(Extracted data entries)
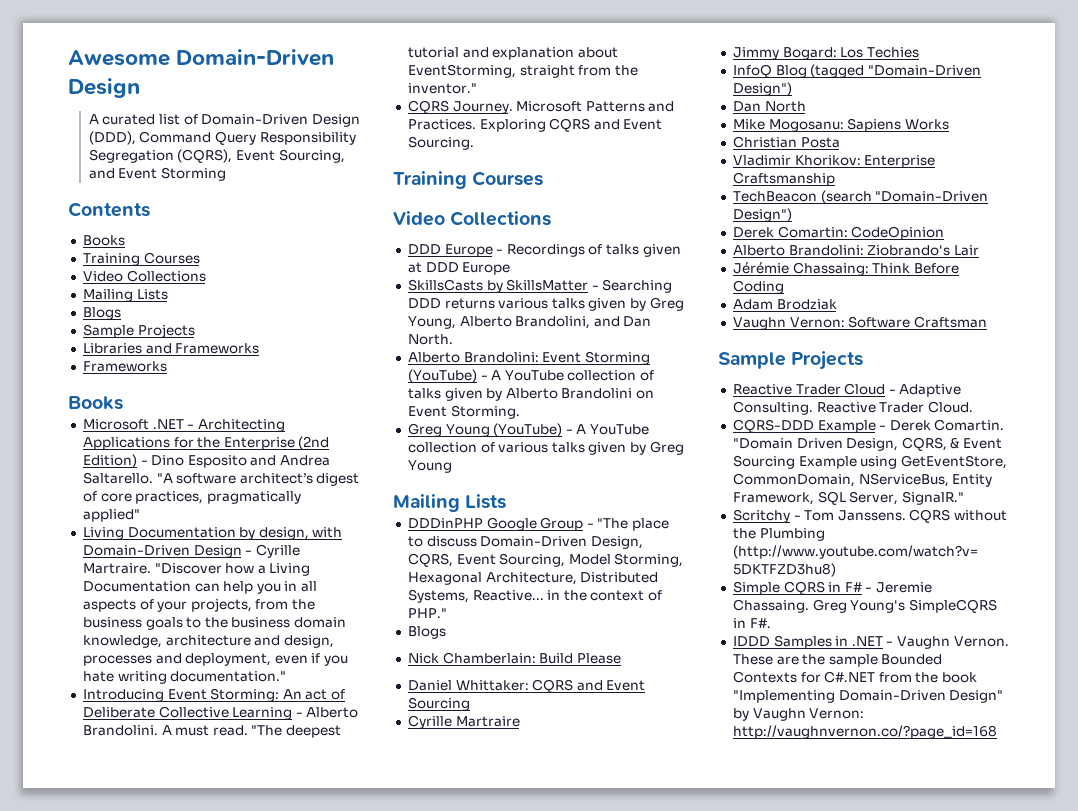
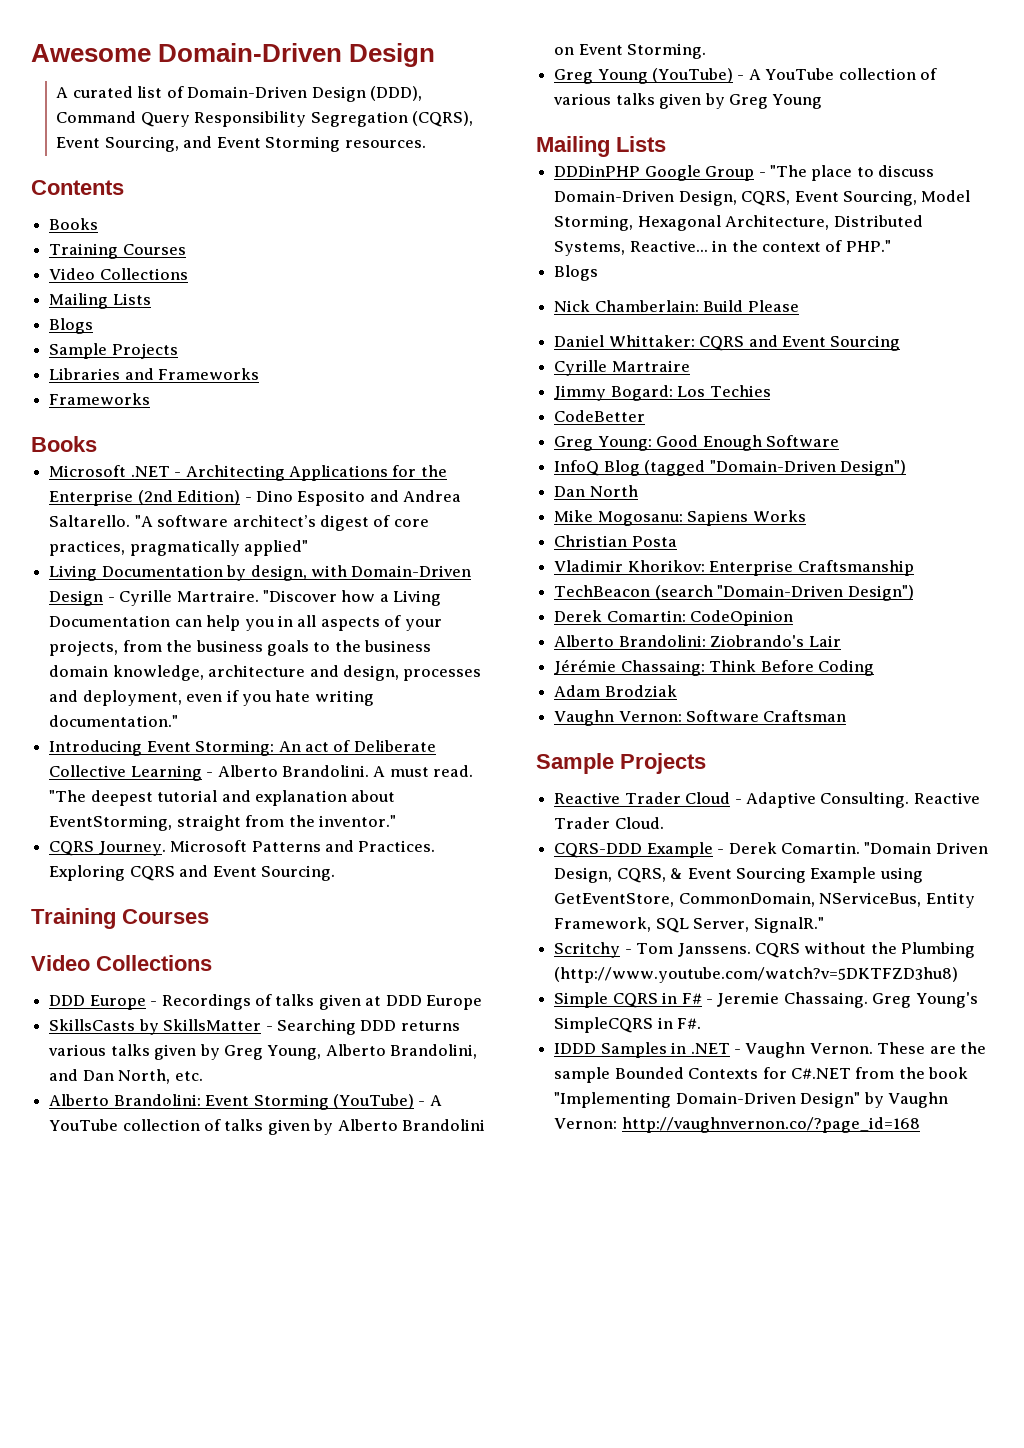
- A curated list of Domain-Driven Design (DDD), Command Query Responsibility Segregation (CQRS), Event Sourcing, and Event Storming
+ A curated list of Domain-Driven Design (DDD), Command Query Responsibility Segregation (CQRS), Event Sourcing, and Event Storming resources.
- SkillsCasts by SkillsMatter - Searching DDD returns various talks given by Greg Young, Alberto Brandolini, and Dan North.
+ SkillsCasts by SkillsMatter - Searching DDD returns various talks given by Greg Young, Alberto Brandolini, and Dan North, etc.
+ CodeBetter
+ Greg Young: Good Enough Software

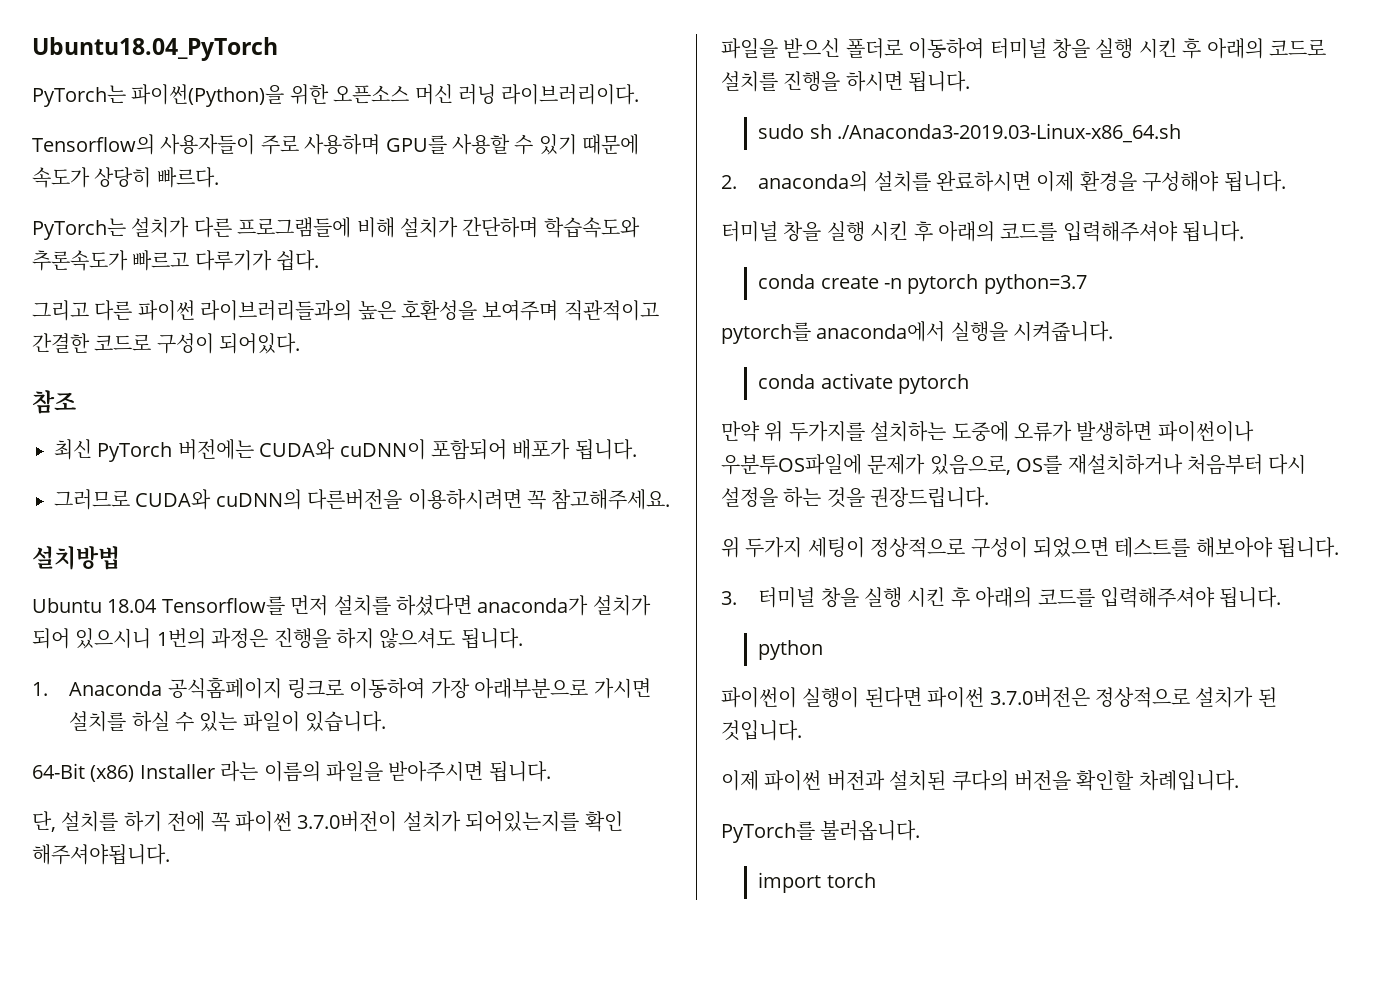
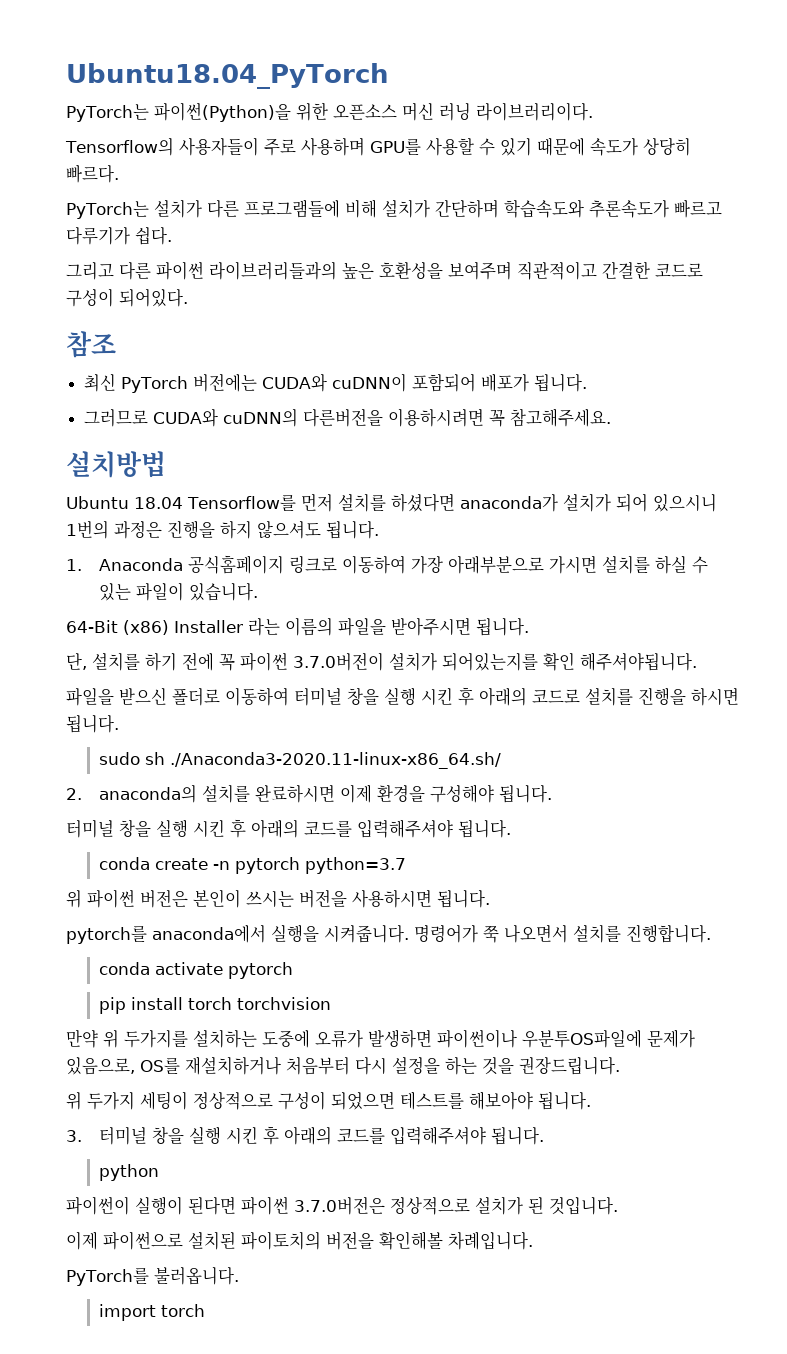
- sudo sh ./Anaconda3-2019.03-Linux-x86_64.sh
+ sudo sh ./Anaconda3-2020.11-linux-x86_64.sh/
+ 위 파이썬 버전은 본인이 쓰시는 버전을 사용하시면 됩니다.
+ 명령어가 쭉 나오면서 설치를 진행합니다.
+ pip install torch torchvision
- 이제 파이썬 버전과 설치된 쿠다의 버전을 확인할 차례입니다.
+ 이제 파이썬으로 설치된 파이토치의 버전을 확인해볼 차례입니다.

▶ **WORK REQUIRED**:
A faithful copy of the data above is wanted, with every image left out.

▶ **ANSWER TO THE EXERCISE**:
- A curated list of Domain-Driven Design (DDD), Command Query Responsibility Segregation (CQRS), Event Sourcing, and Event Storming
+ A curated list of Domain-Driven Design (DDD), Command Query Responsibility Segregation (CQRS), Event Sourcing, and Event Storming resources.
- SkillsCasts by SkillsMatter - Searching DDD returns various talks given by Greg Young, Alberto Brandolini, and Dan North.
+ SkillsCasts by SkillsMatter - Searching DDD returns various talks given by Greg Young, Alberto Brandolini, and Dan North, etc.
+ CodeBetter
+ Greg Young: Good Enough Software

- sudo sh ./Anaconda3-2019.03-Linux-x86_64.sh
+ sudo sh ./Anaconda3-2020.11-linux-x86_64.sh/
+ 위 파이썬 버전은 본인이 쓰시는 버전을 사용하시면 됩니다.
+ 명령어가 쭉 나오면서 설치를 진행합니다.
+ pip install torch torchvision
- 이제 파이썬 버전과 설치된 쿠다의 버전을 확인할 차례입니다.
+ 이제 파이썬으로 설치된 파이토치의 버전을 확인해볼 차례입니다.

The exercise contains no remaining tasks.